Front Cell Dev Biol. 2021 May 10:9:664669. doi: 10.3389/fcell.2021.664669. eCollection 2021.

Abstract

DNA methylation is one of the most extensive epigenetic modifications. DNA 4mC modification plays a key role in regulating chromatin structure and gene expression. In this study, we proposed a generic 4mC computational predictor, namely, 4mCPred-MTL using multi-task learning coupled with Transformer to predict 4mC sites in multiple species.
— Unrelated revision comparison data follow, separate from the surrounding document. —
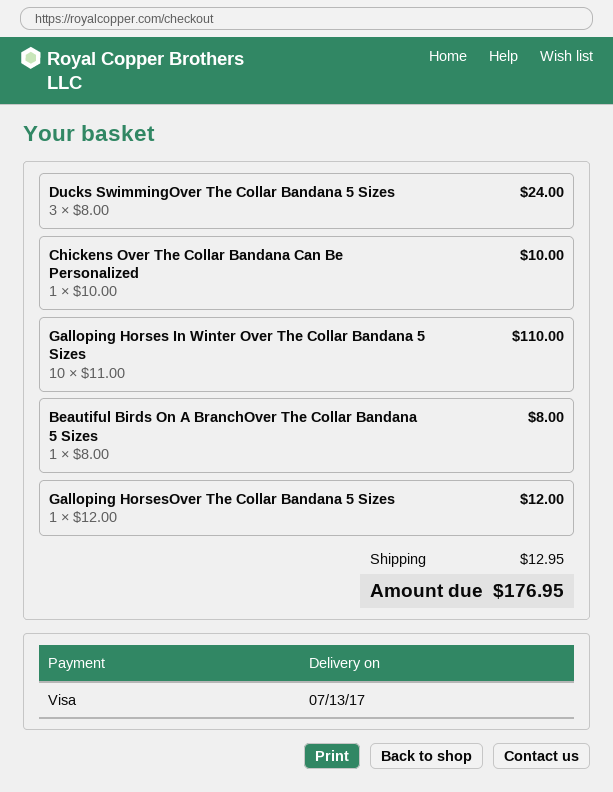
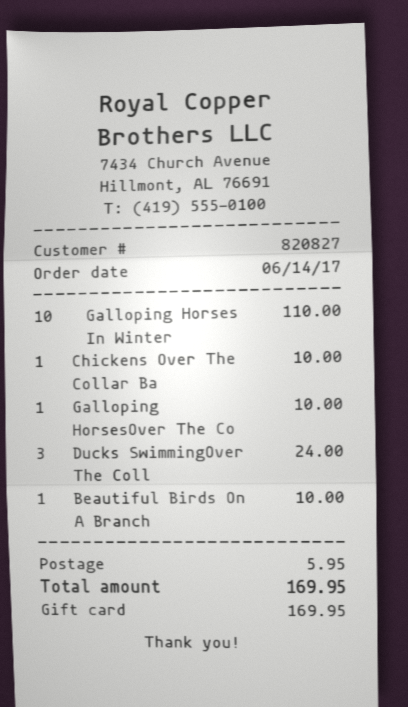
payment method: Visa -> gift card
Beautiful Birds On A BranchOver The Collar Bandana 5 Sizes: 1 for 8.00 -> 1 for 10.00
Galloping HorsesOver The Collar Bandana 5 Sizes: 1 for 12.00 -> 1 for 10.00
shipping: 12.95 -> 5.95
total: 176.95 -> 169.95

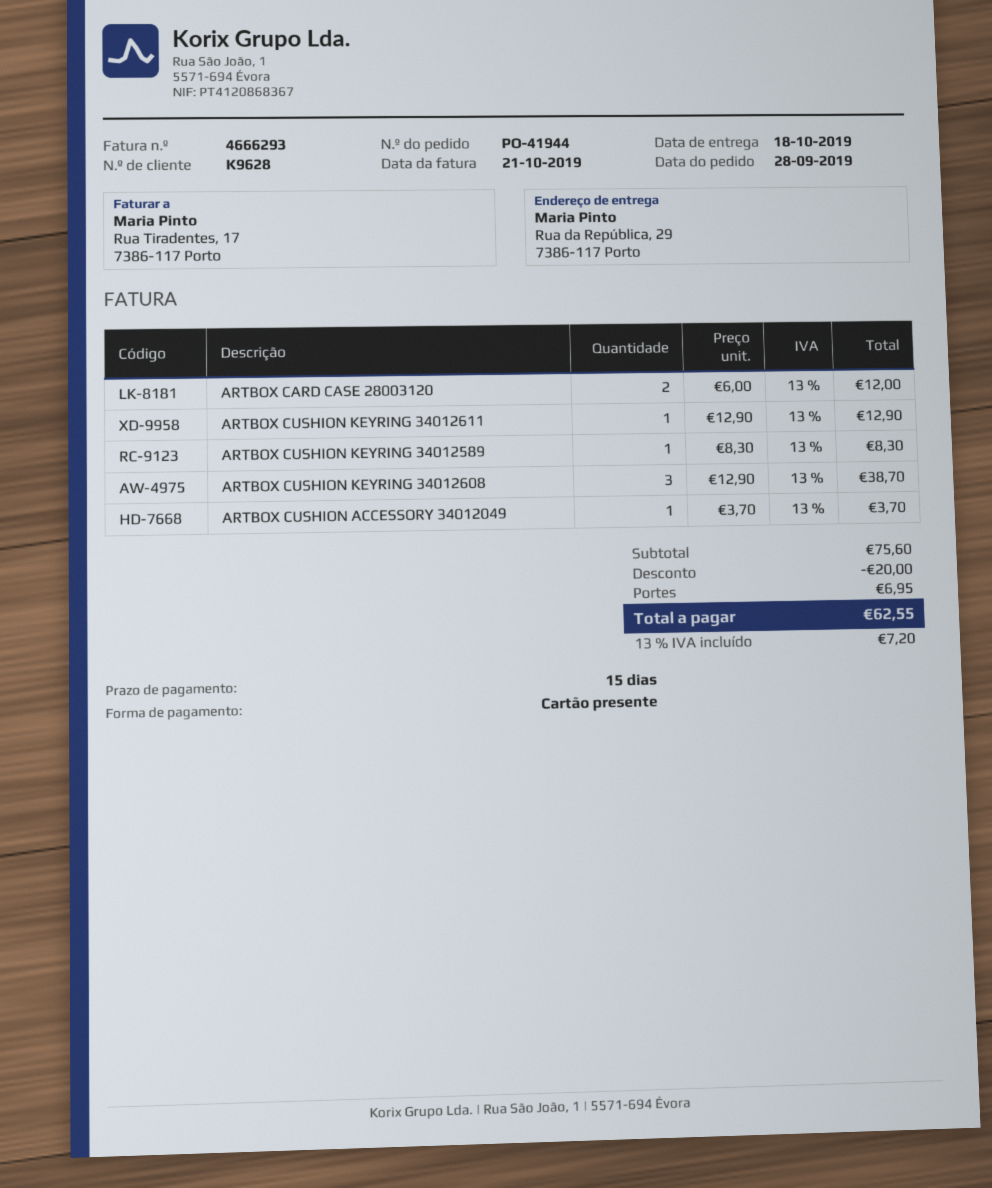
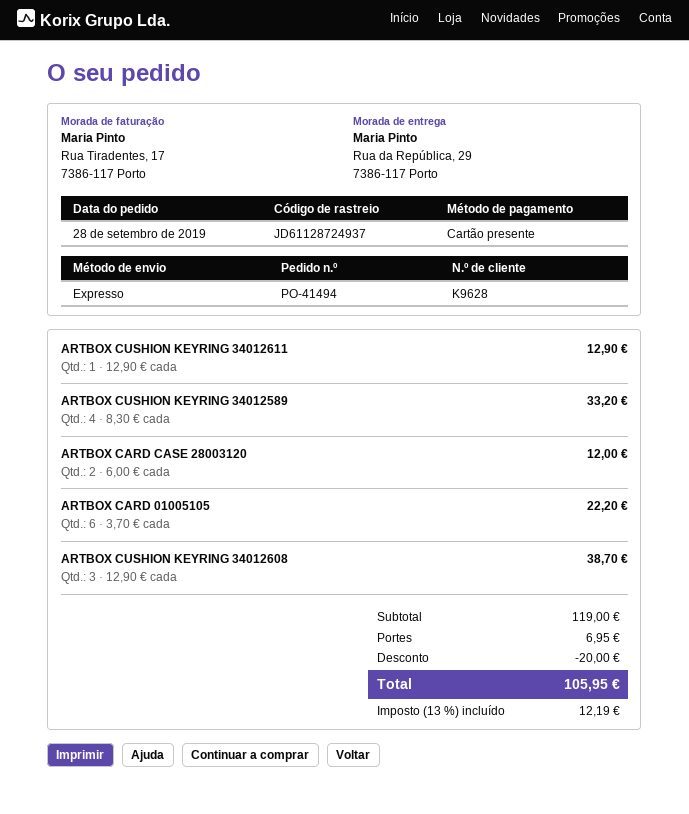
order number: PO-41944 -> PO-41494
ARTBOX CUSHION KEYRING 34012589: 1 x 8.30 = 8.30 -> 4 x 8.30 = 33.20
ARTBOX CUSHION ACCESSORY 34012049: 1 x 3.70 = 3.70 -> none
ARTBOX CARD 01005105: none -> 6 x 3.70 = 22.20
subtotal: 75.60 -> 119.00
tax: 13% = 7.20 -> 13% = 12.19
total: 62.55 -> 105.95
In this predictor, we utilize a multi-task learning framework, in which each task is to train species-specific data based on Transformer. Extensive experimental results show that our multi-task predictive model can significantly improve the performance of the model based on single task and outperform existing methods on benchmarking comparison. Moreover, we found that our model can sufficiently capture better characteristics of 4mC sites as compared to existing commonly used feature descriptors, demonstrating the strong feature learning ability of our model. Therefore, based on the above results, it can be expected that our 4mCPred-MTL can be a useful tool for research communities of interest.

Keywords: DNA 4mC modification; deep learning; epigenetics; feature sharing; multi-task learning; transformer.